Exercise objective:
Below are records; from the line containing "font-size: 20px ->" through the very last line, output each line exactly. No pictures.

[Opening Data listing section]

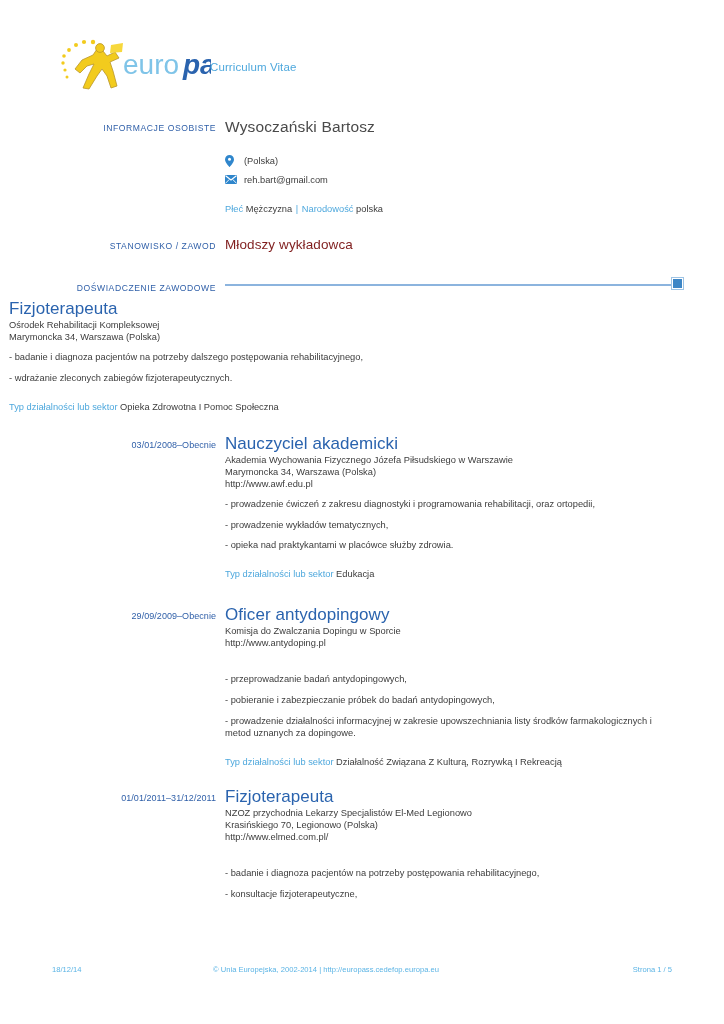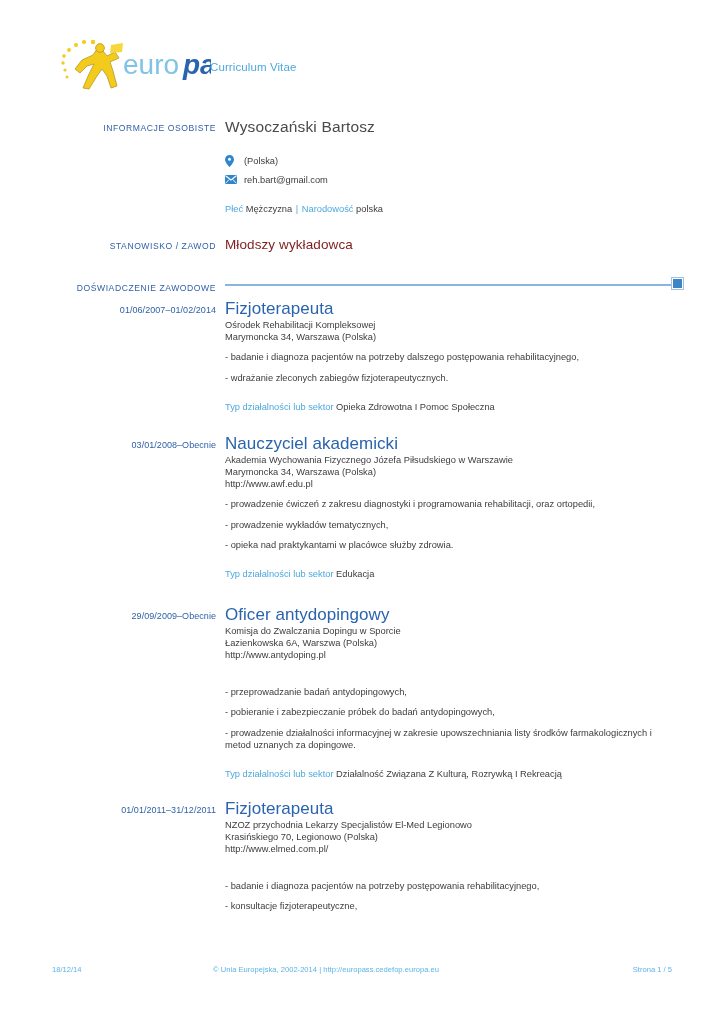"01/06/2007–01/02/2014" div.entry-dates { html: <div>01/06/2007–01/02/2014</div> -> none }
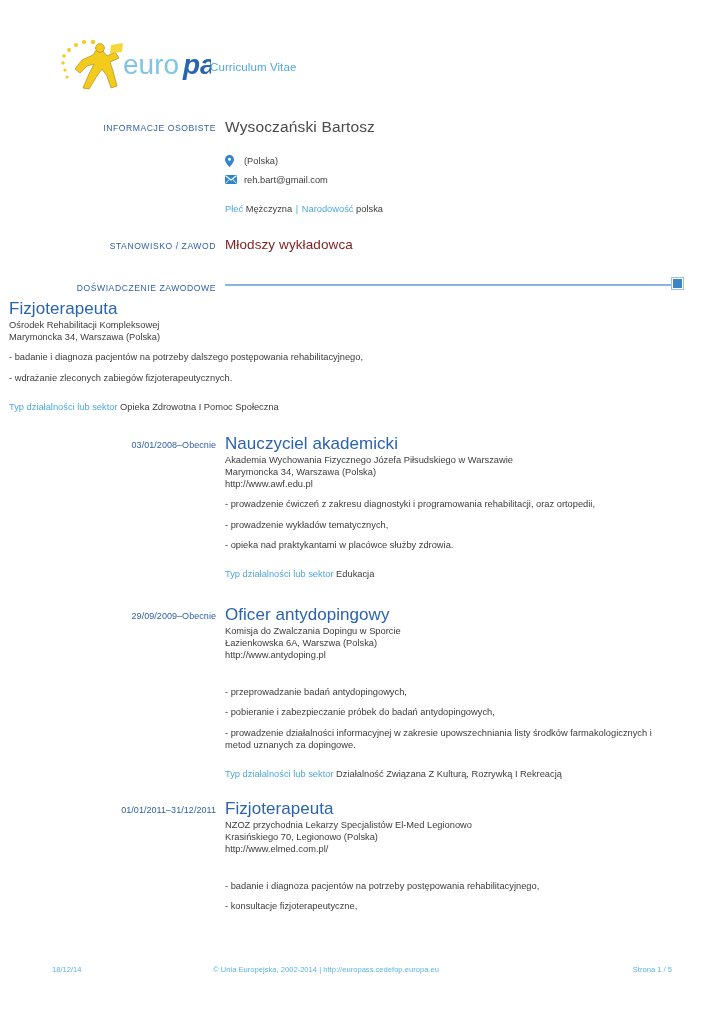"Łazienkowska 6A, Warszwa (Polska)" div { html: <div>Łazienkowska 6A, Warszwa (Polska)</div> -> none }
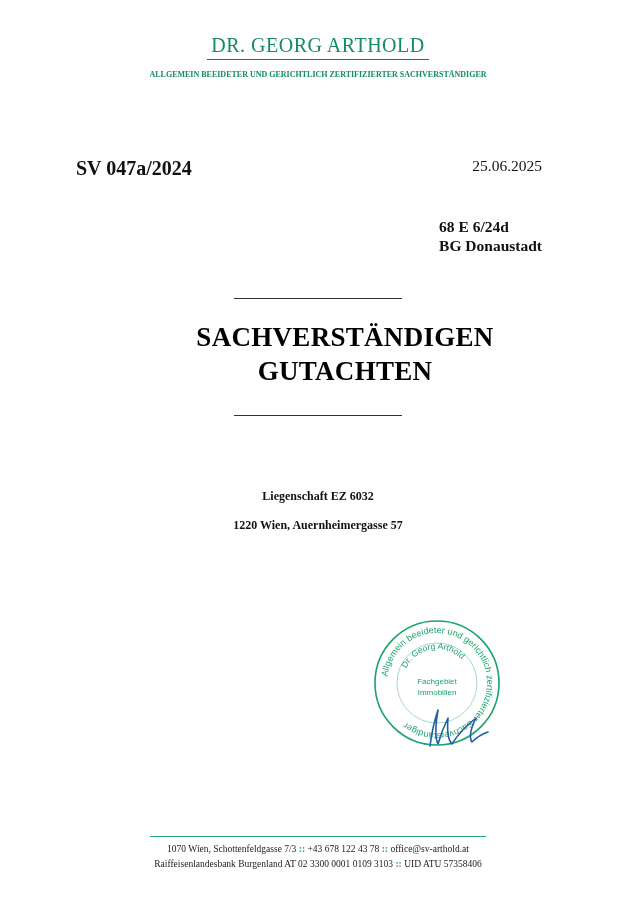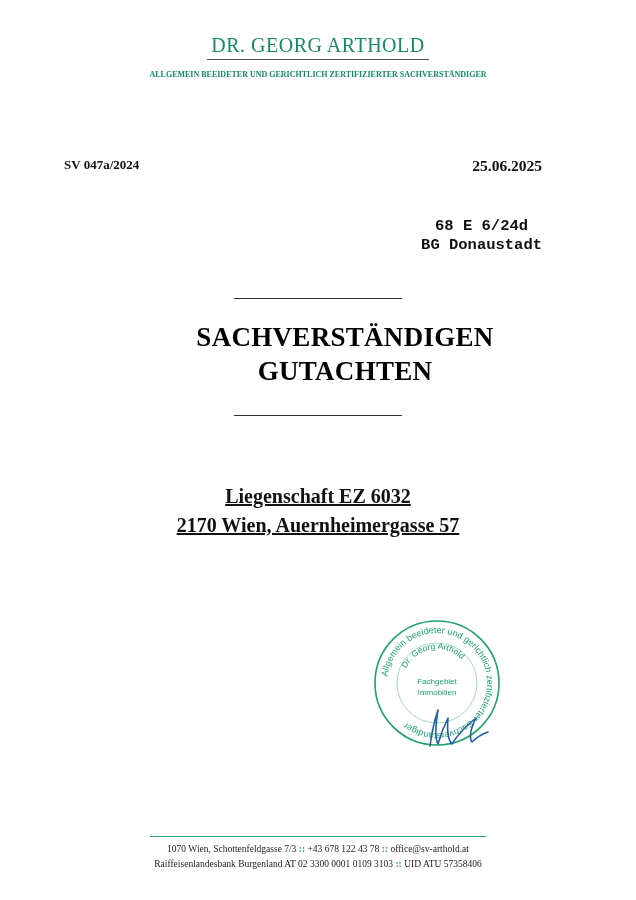"SV 047a/2024" .ref-left { font-size: 13px -> 20px; left: 64px -> 76px }
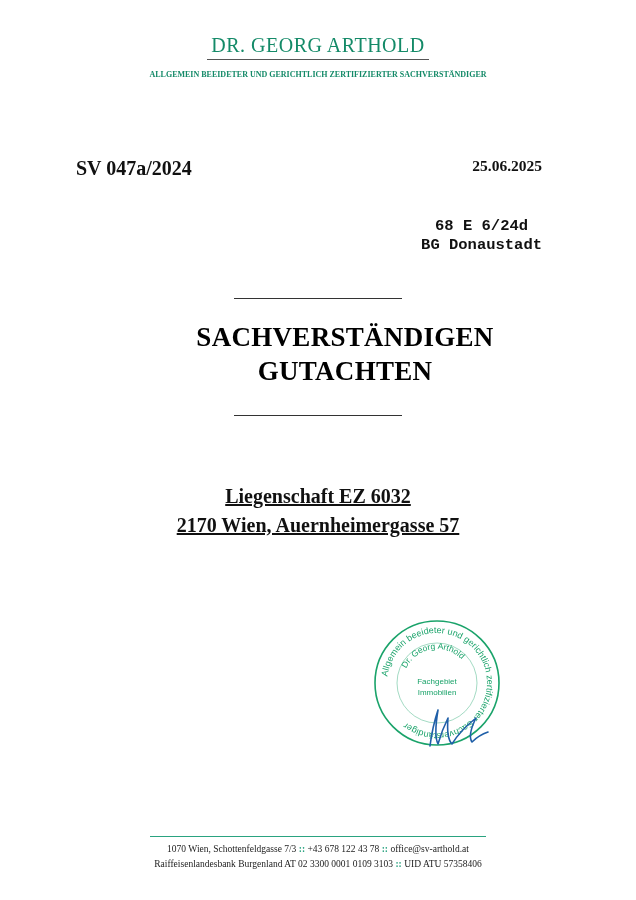"25.06.2025" .ref-right { font-weight: bold -> normal }
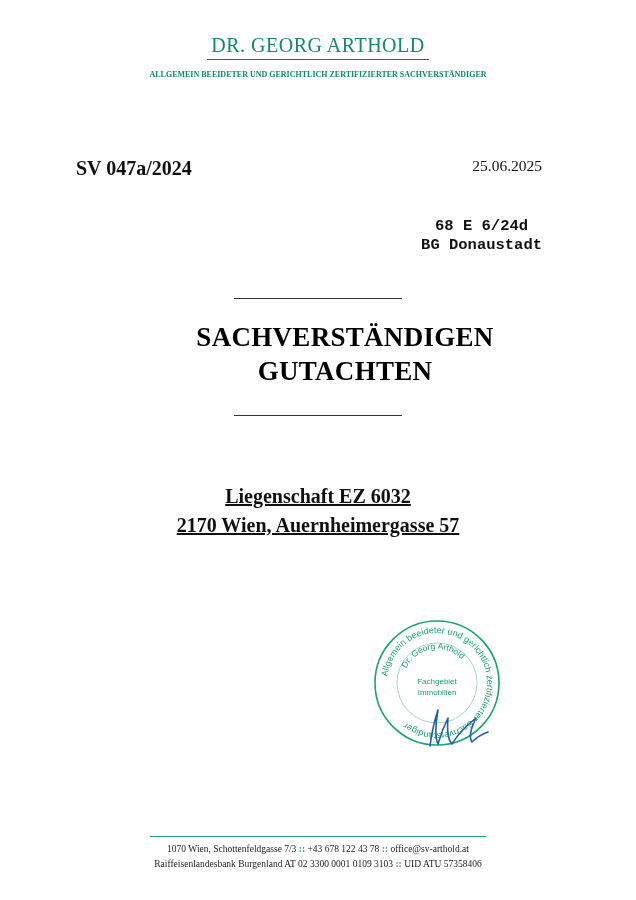"68 E 6/24d" .court { font-family: Liberation Mono, monospace -> none; text-align: center -> left }
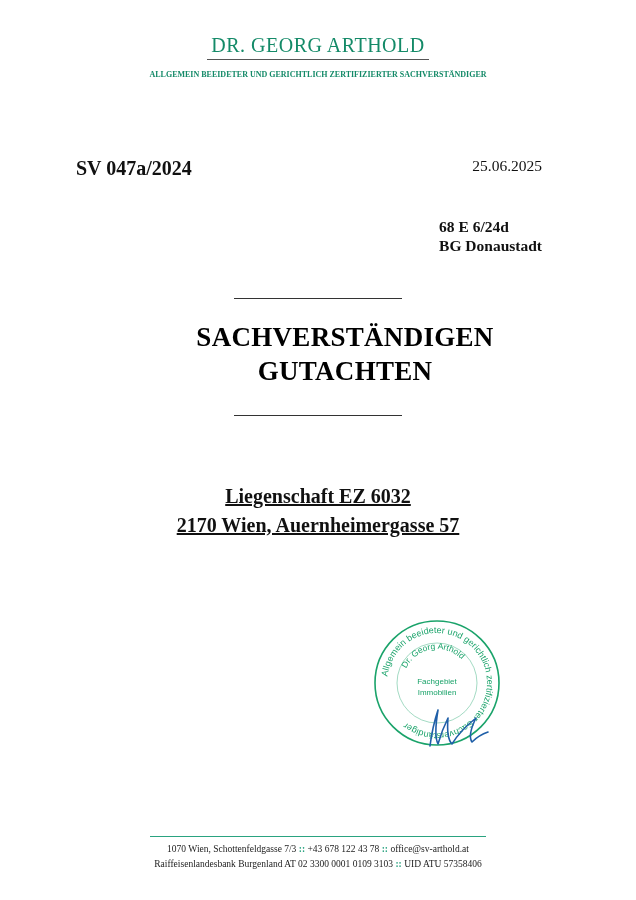"Liegenschaft EZ 6032" .prop { font-size: 20px -> 12px; text-decoration: underline -> none }
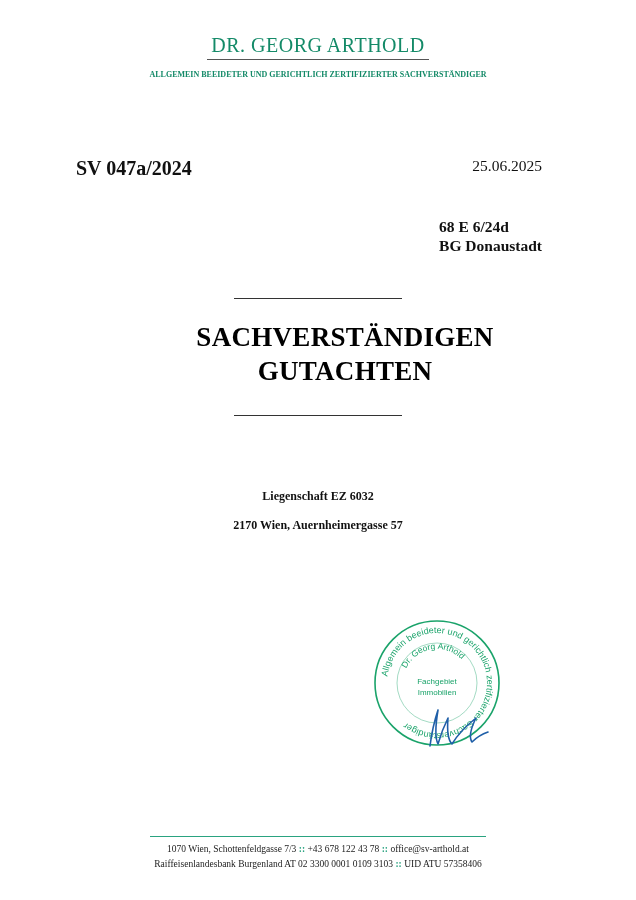"2170 Wien, Auernheimergasse 57" div { text: 2170 -> 1220 }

[Closing Data listing section]

Reply:
"Liegenschaft EZ 6032" .prop { font-size: 20px -> 12px; text-decoration: underline -> none }
"2170 Wien, Auernheimergasse 57" div { text: 2170 -> 1220 }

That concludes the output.